Down to the last line, reproduce the data that follows, but skip the pictures.

╭─ DATA PROVIDED

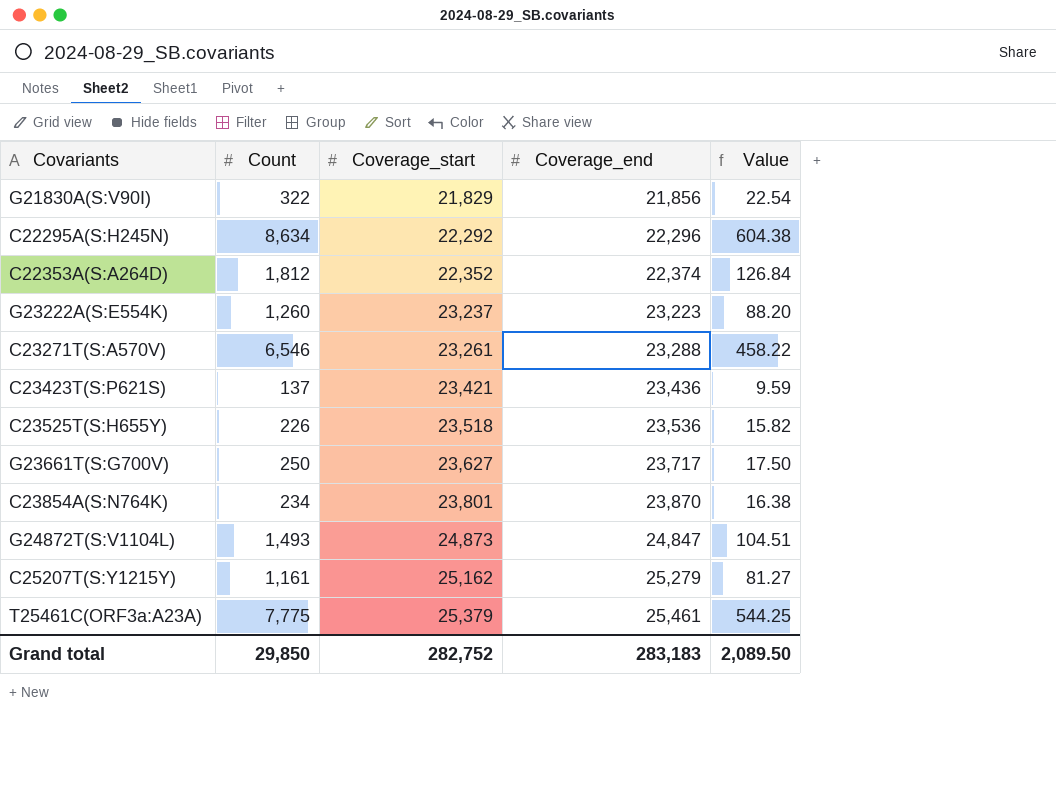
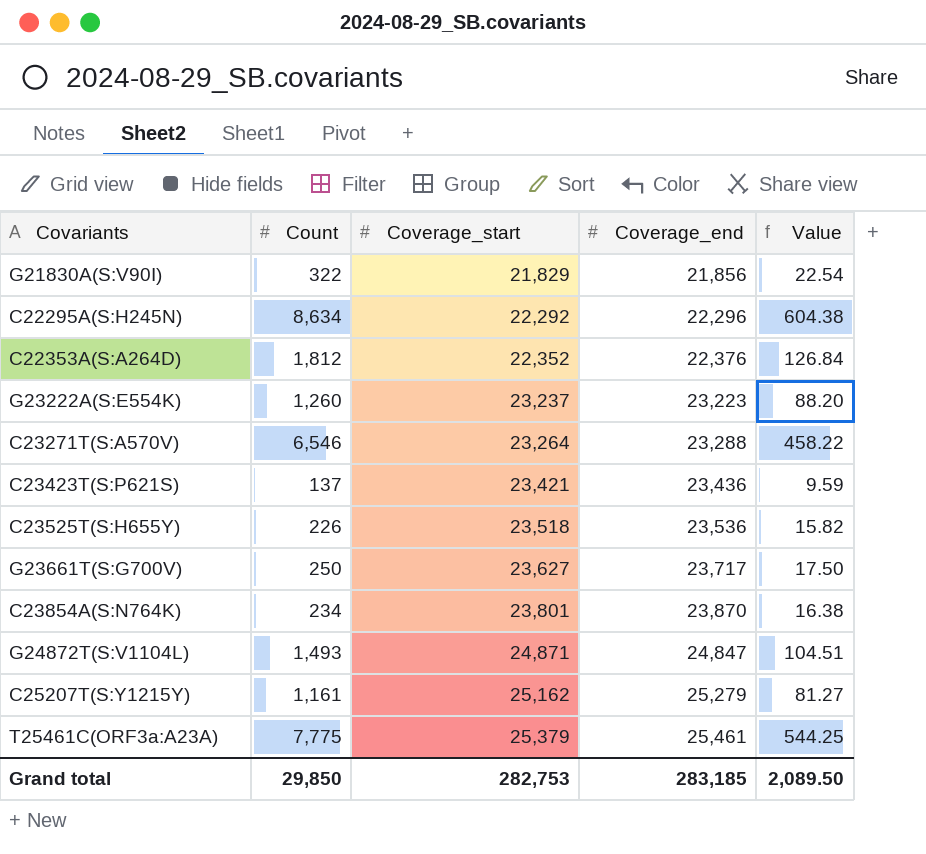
C22353A(S:A264D) | Coverage_end: 22,374 -> 22,376
C23271T(S:A570V) | Coverage_start: 23,261 -> 23,264
G24872T(S:V1104L) | Coverage_start: 24,873 -> 24,871
Grand total | Coverage_start: 282,752 -> 282,753
Grand total | Coverage_end: 283,183 -> 283,185

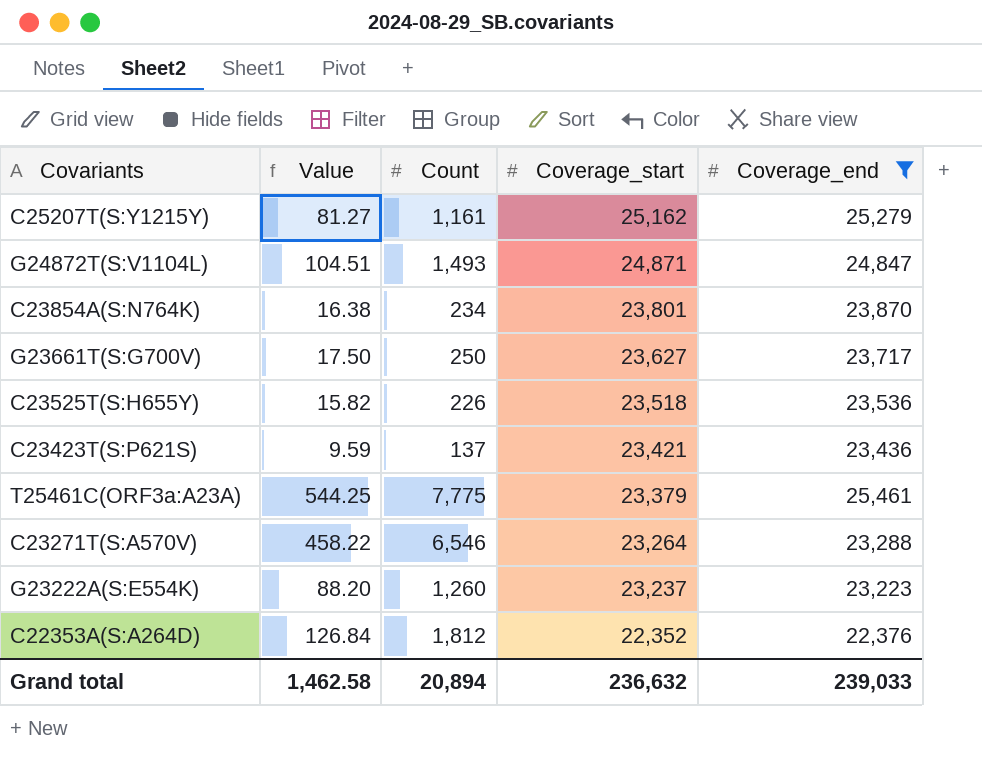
filter: none -> Coverage_end >= 22,376
row order: Coverage_start ascending -> Coverage_start descending
column Value | position: 5 -> 2
T25461C(ORF3a:A23A) | Coverage_start: 25,379 -> 23,379
Grand total | Value: 2,089.50 -> 1,462.58
Grand total | Count: 29,850 -> 20,894
Grand total | Coverage_start: 282,753 -> 236,632
Grand total | Coverage_end: 283,185 -> 239,033

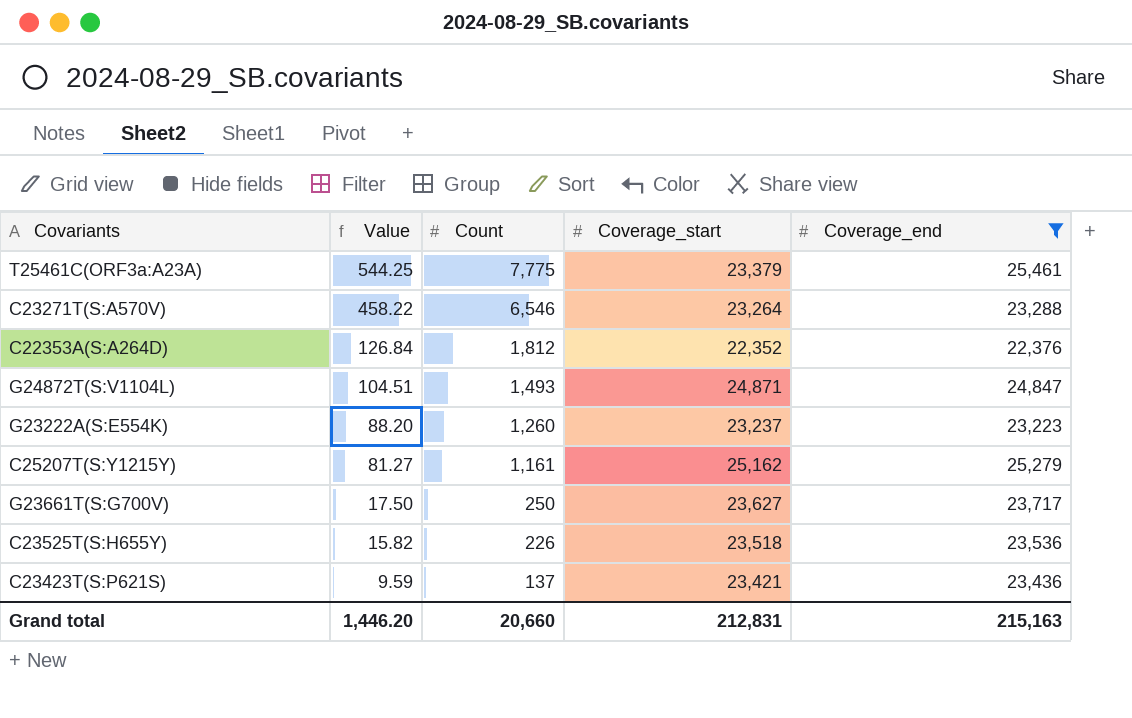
row order: Coverage_start descending -> Value descending
row C23854A(S:N764K): 16.38 | 234 | 23,801 | 23,870 -> none
Grand total | Value: 1,462.58 -> 1,446.20
Grand total | Count: 20,894 -> 20,660
Grand total | Coverage_start: 236,632 -> 212,831
Grand total | Coverage_end: 239,033 -> 215,163

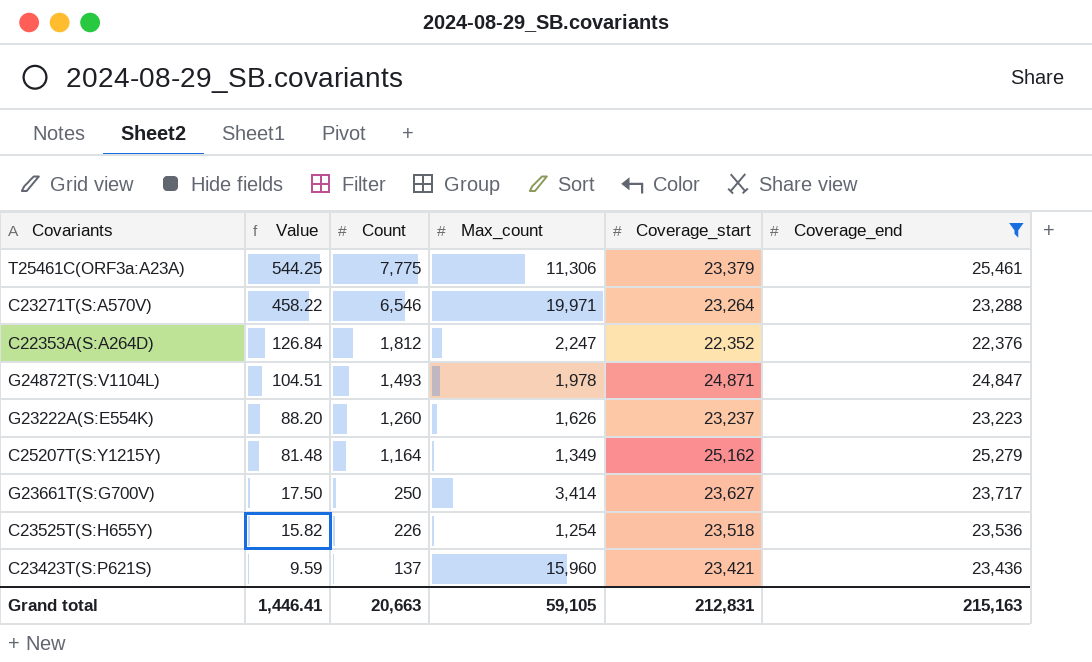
column Max_count | position: none -> 4
C25207T(S:Y1215Y) | Value: 81.27 -> 81.48
C25207T(S:Y1215Y) | Count: 1,161 -> 1,164
Grand total | Value: 1,446.20 -> 1,446.41
Grand total | Count: 20,660 -> 20,663

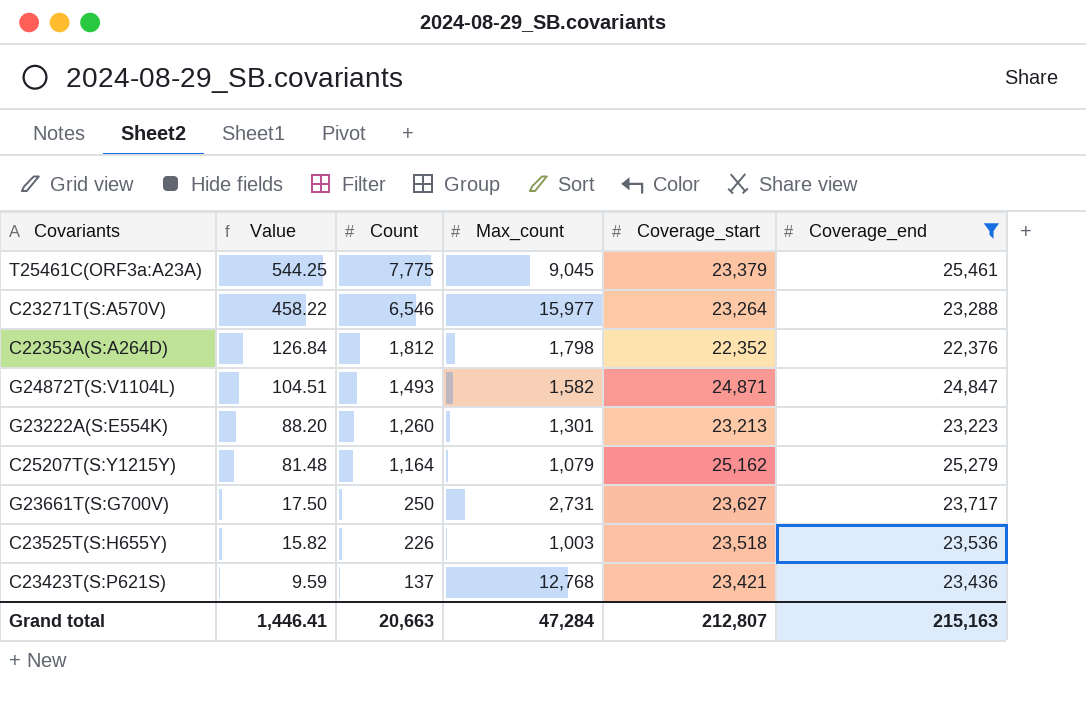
T25461C(ORF3a:A23A) | Max_count: 11,306 -> 9,045
C23271T(S:A570V) | Max_count: 19,971 -> 15,977
C22353A(S:A264D) | Max_count: 2,247 -> 1,798
G24872T(S:V1104L) | Max_count: 1,978 -> 1,582
G23222A(S:E554K) | Max_count: 1,626 -> 1,301
G23222A(S:E554K) | Coverage_start: 23,237 -> 23,213
C25207T(S:Y1215Y) | Max_count: 1,349 -> 1,079
G23661T(S:G700V) | Max_count: 3,414 -> 2,731
C23525T(S:H655Y) | Max_count: 1,254 -> 1,003
C23423T(S:P621S) | Max_count: 15,960 -> 12,768
Grand total | Max_count: 59,105 -> 47,284
Grand total | Coverage_start: 212,831 -> 212,807

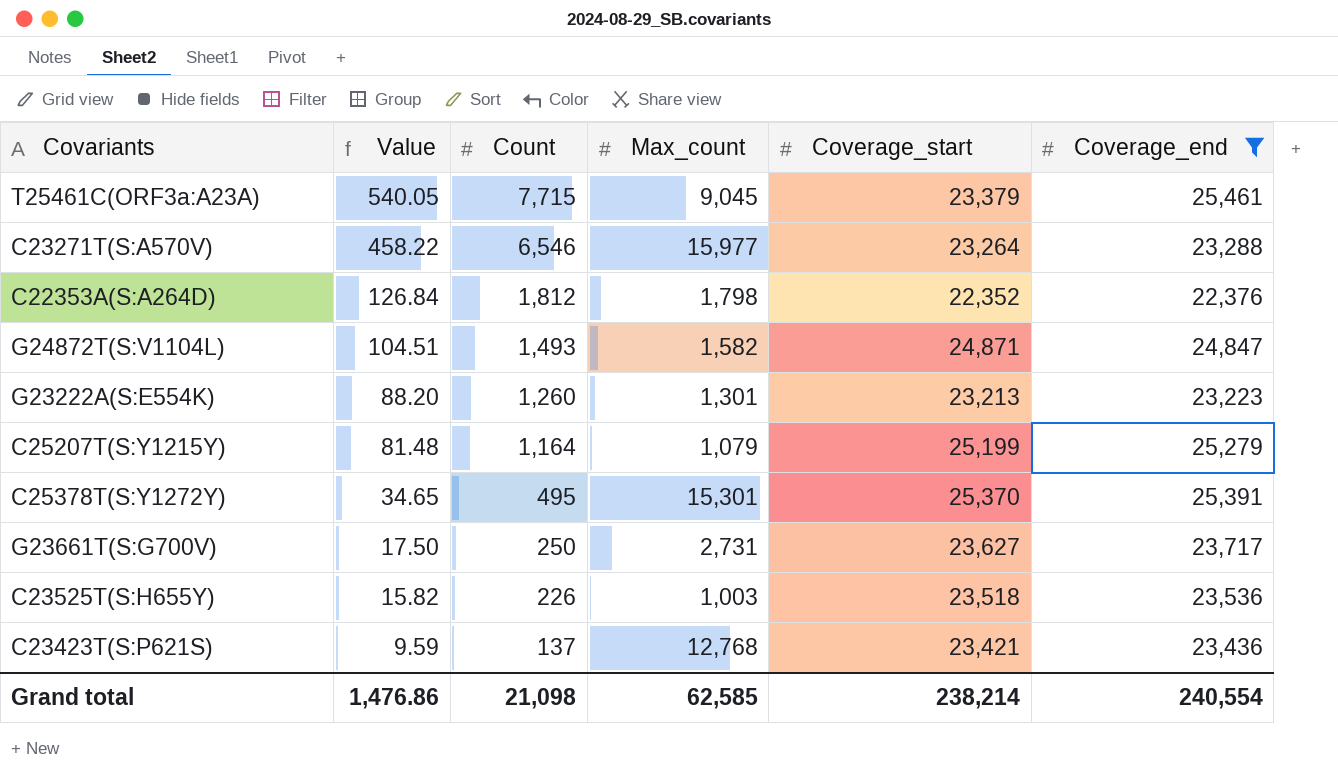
T25461C(ORF3a:A23A) | Value: 544.25 -> 540.05
T25461C(ORF3a:A23A) | Count: 7,775 -> 7,715
C25207T(S:Y1215Y) | Coverage_start: 25,162 -> 25,199
row C25378T(S:Y1272Y): none -> 34.65 | 495 | 15,301 | 25,370 | 25,391
Grand total | Value: 1,446.41 -> 1,476.86
Grand total | Count: 20,663 -> 21,098
Grand total | Max_count: 47,284 -> 62,585
Grand total | Coverage_start: 212,807 -> 238,214
Grand total | Coverage_end: 215,163 -> 240,554

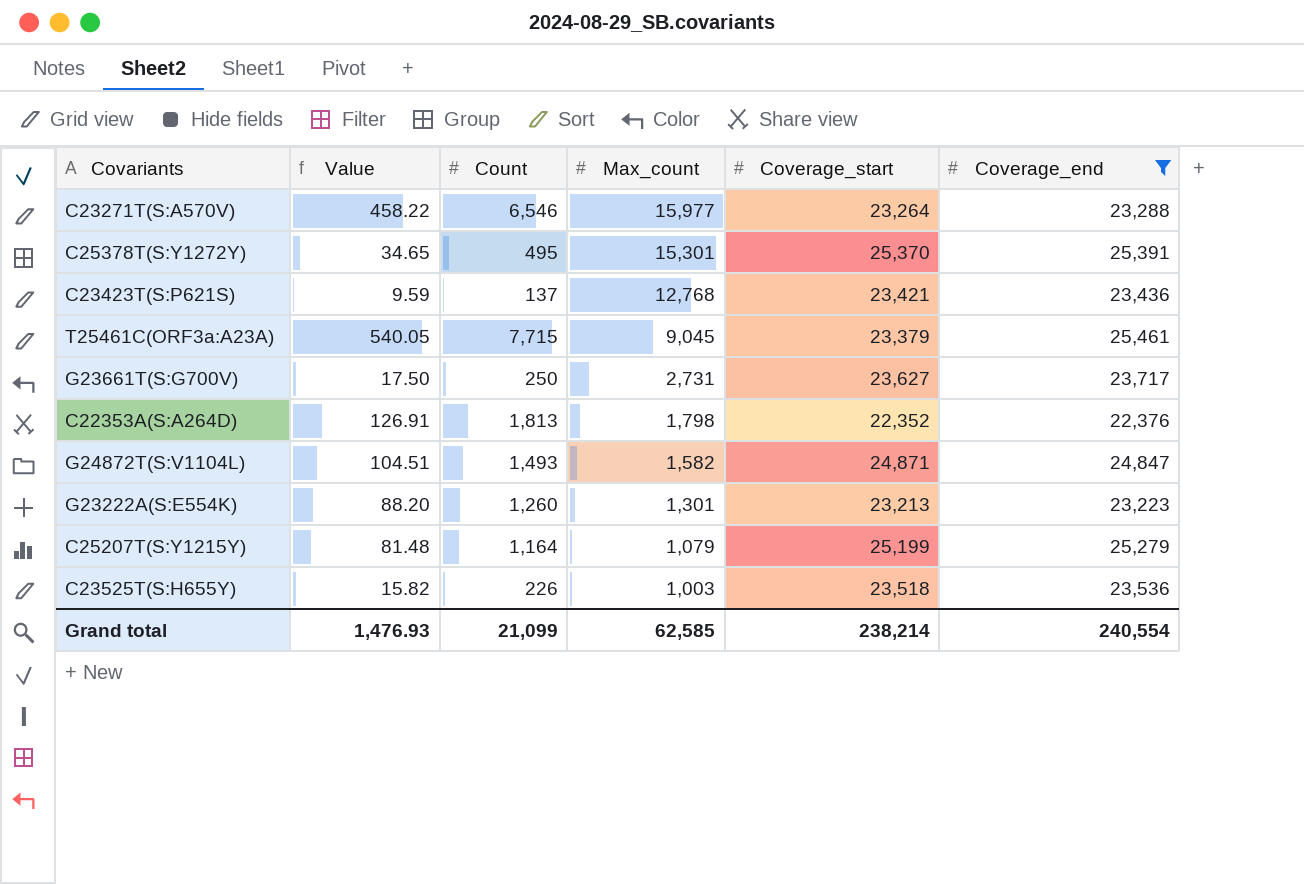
row order: Value descending -> Max_count descending
C22353A(S:A264D) | Value: 126.84 -> 126.91
C22353A(S:A264D) | Count: 1,812 -> 1,813
Grand total | Value: 1,476.86 -> 1,476.93
Grand total | Count: 21,098 -> 21,099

╰─

OUTPUT FOR THIS TASK:
C22353A(S:A264D) | Coverage_end: 22,374 -> 22,376
C23271T(S:A570V) | Coverage_start: 23,261 -> 23,264
G24872T(S:V1104L) | Coverage_start: 24,873 -> 24,871
Grand total | Coverage_start: 282,752 -> 282,753
Grand total | Coverage_end: 283,183 -> 283,185

filter: none -> Coverage_end >= 22,376
row order: Coverage_start ascending -> Coverage_start descending
column Value | position: 5 -> 2
T25461C(ORF3a:A23A) | Coverage_start: 25,379 -> 23,379
Grand total | Value: 2,089.50 -> 1,462.58
Grand total | Count: 29,850 -> 20,894
Grand total | Coverage_start: 282,753 -> 236,632
Grand total | Coverage_end: 283,185 -> 239,033

row order: Coverage_start descending -> Value descending
row C23854A(S:N764K): 16.38 | 234 | 23,801 | 23,870 -> none
Grand total | Value: 1,462.58 -> 1,446.20
Grand total | Count: 20,894 -> 20,660
Grand total | Coverage_start: 236,632 -> 212,831
Grand total | Coverage_end: 239,033 -> 215,163

column Max_count | position: none -> 4
C25207T(S:Y1215Y) | Value: 81.27 -> 81.48
C25207T(S:Y1215Y) | Count: 1,161 -> 1,164
Grand total | Value: 1,446.20 -> 1,446.41
Grand total | Count: 20,660 -> 20,663

T25461C(ORF3a:A23A) | Max_count: 11,306 -> 9,045
C23271T(S:A570V) | Max_count: 19,971 -> 15,977
C22353A(S:A264D) | Max_count: 2,247 -> 1,798
G24872T(S:V1104L) | Max_count: 1,978 -> 1,582
G23222A(S:E554K) | Max_count: 1,626 -> 1,301
G23222A(S:E554K) | Coverage_start: 23,237 -> 23,213
C25207T(S:Y1215Y) | Max_count: 1,349 -> 1,079
G23661T(S:G700V) | Max_count: 3,414 -> 2,731
C23525T(S:H655Y) | Max_count: 1,254 -> 1,003
C23423T(S:P621S) | Max_count: 15,960 -> 12,768
Grand total | Max_count: 59,105 -> 47,284
Grand total | Coverage_start: 212,831 -> 212,807

T25461C(ORF3a:A23A) | Value: 544.25 -> 540.05
T25461C(ORF3a:A23A) | Count: 7,775 -> 7,715
C25207T(S:Y1215Y) | Coverage_start: 25,162 -> 25,199
row C25378T(S:Y1272Y): none -> 34.65 | 495 | 15,301 | 25,370 | 25,391
Grand total | Value: 1,446.41 -> 1,476.86
Grand total | Count: 20,663 -> 21,098
Grand total | Max_count: 47,284 -> 62,585
Grand total | Coverage_start: 212,807 -> 238,214
Grand total | Coverage_end: 215,163 -> 240,554

row order: Value descending -> Max_count descending
C22353A(S:A264D) | Value: 126.84 -> 126.91
C22353A(S:A264D) | Count: 1,812 -> 1,813
Grand total | Value: 1,476.86 -> 1,476.93
Grand total | Count: 21,098 -> 21,099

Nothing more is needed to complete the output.